The precondition for using the key is that the three methods have been established to be suitable for the species concerned, i.e. that (1) each species has alleles of the microsatellite loci not shared with the other species; (2) each species has distinct, species-specific mtDNA haplotypes; (3) the hybrid worker morphologies are morphometrically diagnosable, i.e., ideally, the F1 hybrid morphology plus morphologies intermediate between the F1-hybrid morphology and the two parental species can be differentiated.

Microsatellite data must be used to assign individuals to clusters (the number of clusters being identical to the number of species suspected of being involved) using the package STRUCTURE (Pritchard et al. 2000) or similar software.
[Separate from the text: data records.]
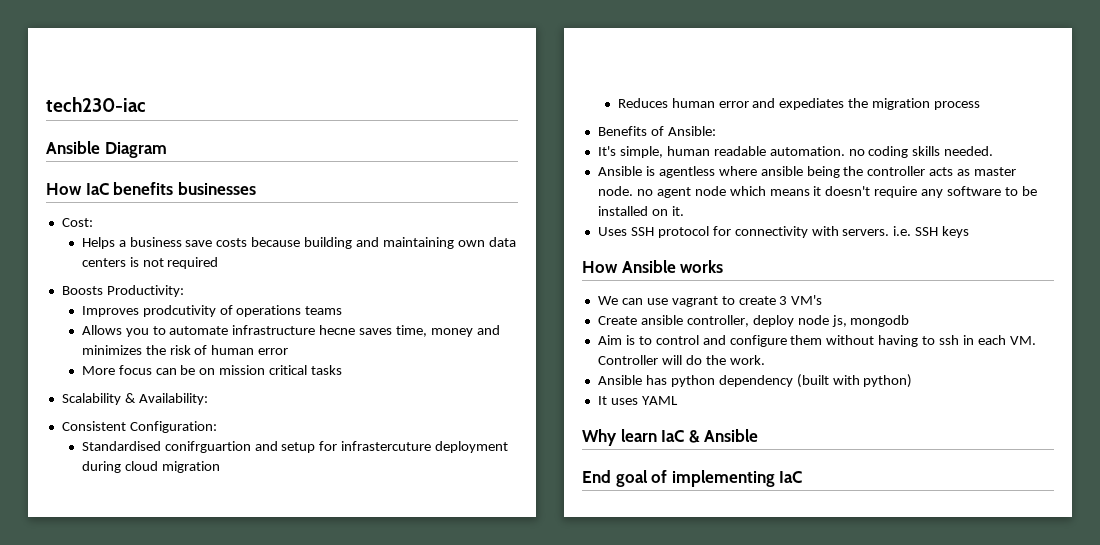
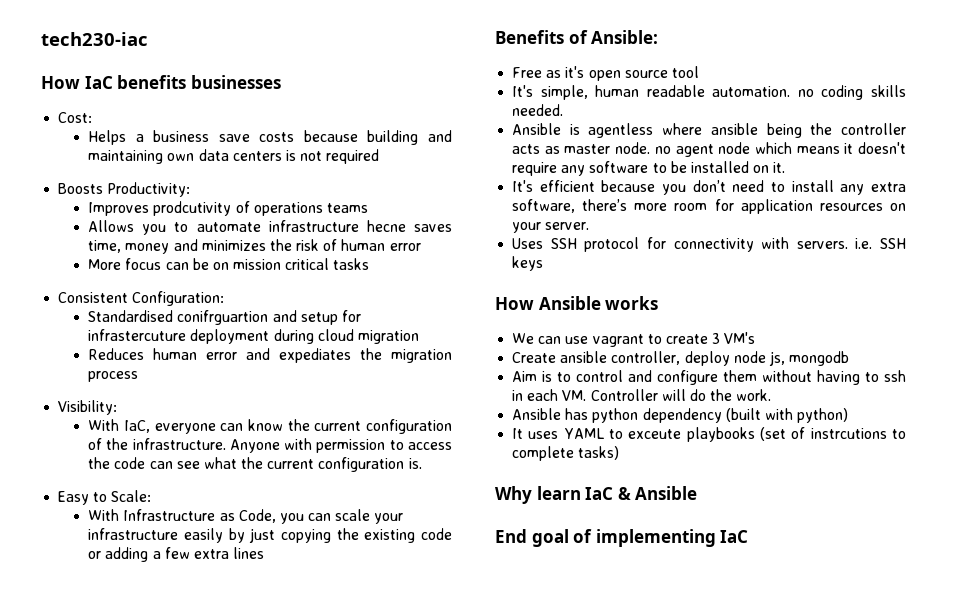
- Ansible Diagram
- Scalability & Availability:
+ Visibility:
+ With IaC, everyone can know the current configuration of the infrastructure. Anyone with permission to access the code can see what the current configuration is.
+ Easy to Scale:
+ With Infrastructure as Code, you can scale your infrastructure easily by just copying the existing code or adding a few extra lines
  Benefits of Ansible:
+ Free as it's open source tool
+ It's efficient because you don’t need to install any extra software, there’s more room for application resources on your server.
- It uses YAML
+ It uses YAML to exceute playbooks (set of instrcutions to complete tasks)

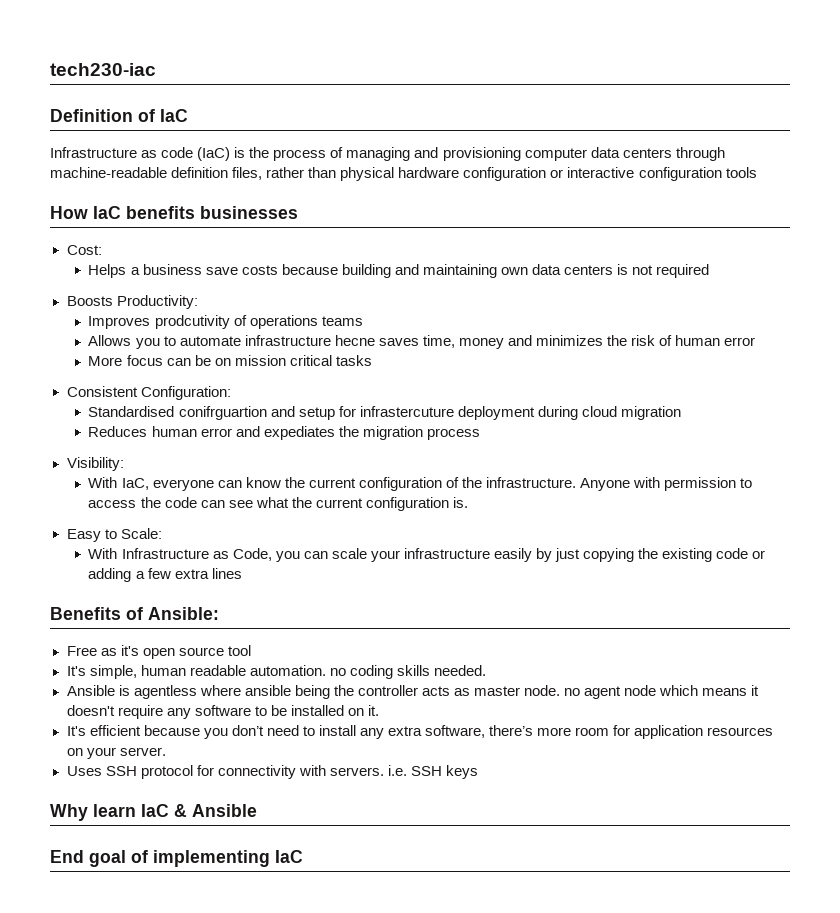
+ Definition of IaC
+ Infrastructure as code (IaC) is the process of managing and provisioning computer data centers through machine-readable definition files, rather than physical hardware configuration or interactive configuration tools
- How Ansible works
- We can use vagrant to create 3 VM's
- Create ansible controller, deploy node js, mongodb
- Aim is to control and configure them without having to ssh in each VM. Controller will do the work.
- Ansible has python dependency (built with python)
- It uses YAML to exceute playbooks (set of instrcutions to complete tasks)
The admixture of individuals to different species is then classified in steps of 25%, as follows: 1–37.5% = “25%”; 37.5–62.5% = “50%”; 62.5–99% = “75%”. Mitochondrial DNA data may be used in the key only if there is no indication of paternal leakage plus recombination (e.g. Ciborowski et al. 2007, and references therein), as these would confuse the picture from the mtDNA data and thus lead to incorrect inferences using the key. In selecting individuals for the morphometric analyses, the extremes of variation should be included to cover the whole range of occurring morphologies.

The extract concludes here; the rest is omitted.